[Screenshot and code edit data]
● ● ●

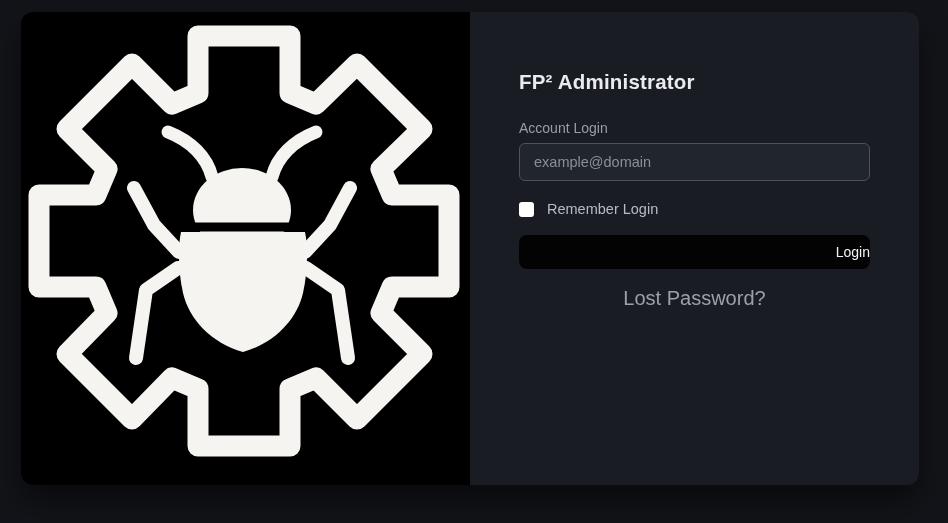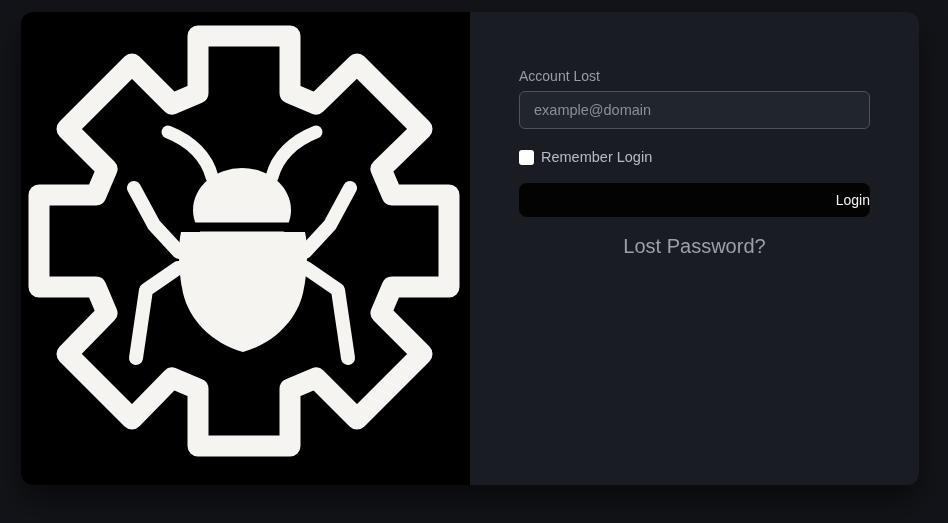--- a/index.html
+++ b/index.html
@@ -129,6 +129,7 @@
 
   <div class="form-panel">
 
+    <div class="title">FP² Administrator</div>
 
     <div class="mail-group">
       <label class="field-label">Account Lost</label>

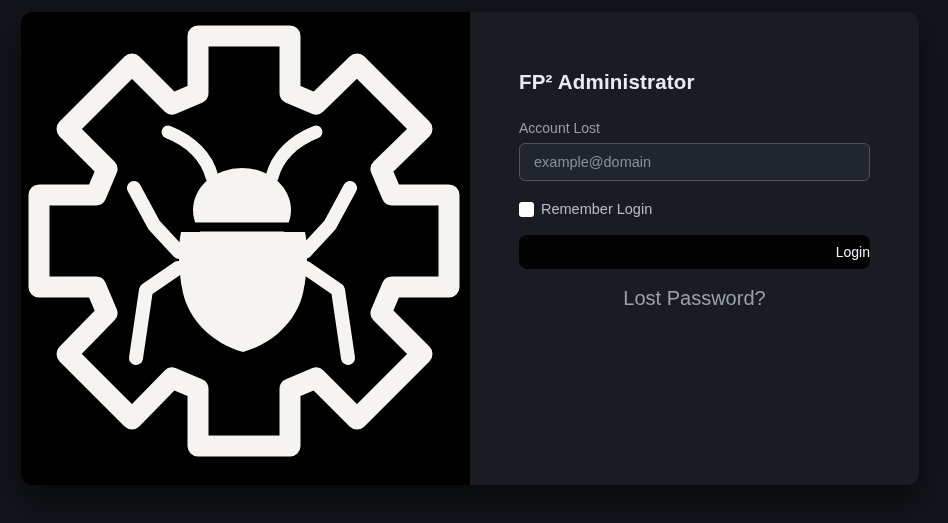--- a/index.html
+++ b/index.html
@@ -132,7 +132,7 @@
     <div class="title">FP² Administrator</div>
 
     <div class="mail-group">
-      <label class="field-label">Account Lost</label>
+      <label class="field-label">Account Login</label>
       <input type="text" class="text-input" placeholder="example@domain" style="">
     </div>
 

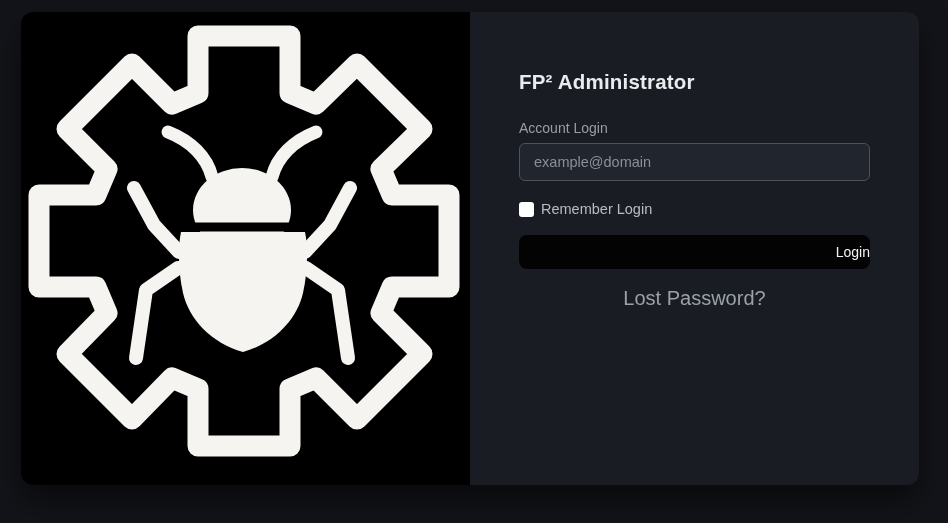--- a/index.html
+++ b/index.html
@@ -65,7 +65,7 @@
   .remember-row {
     display: flex;
     align-items: center;
-    gap: 7px;
+    gap: 13px;
     margin-bottom: 18px;
     cursor: default;
   }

● ● ●

# [Task instructions]
Above are the records; repeat them exactly, omitting every picture.

# [Your solution]
--- a/index.html
+++ b/index.html
@@ -129,6 +129,7 @@
 
   <div class="form-panel">
 
+    <div class="title">FP² Administrator</div>
 
     <div class="mail-group">
       <label class="field-label">Account Lost</label>

--- a/index.html
+++ b/index.html
@@ -132,7 +132,7 @@
     <div class="title">FP² Administrator</div>
 
     <div class="mail-group">
-      <label class="field-label">Account Lost</label>
+      <label class="field-label">Account Login</label>
       <input type="text" class="text-input" placeholder="example@domain" style="">
     </div>
 

--- a/index.html
+++ b/index.html
@@ -65,7 +65,7 @@
   .remember-row {
     display: flex;
     align-items: center;
-    gap: 7px;
+    gap: 13px;
     margin-bottom: 18px;
     cursor: default;
   }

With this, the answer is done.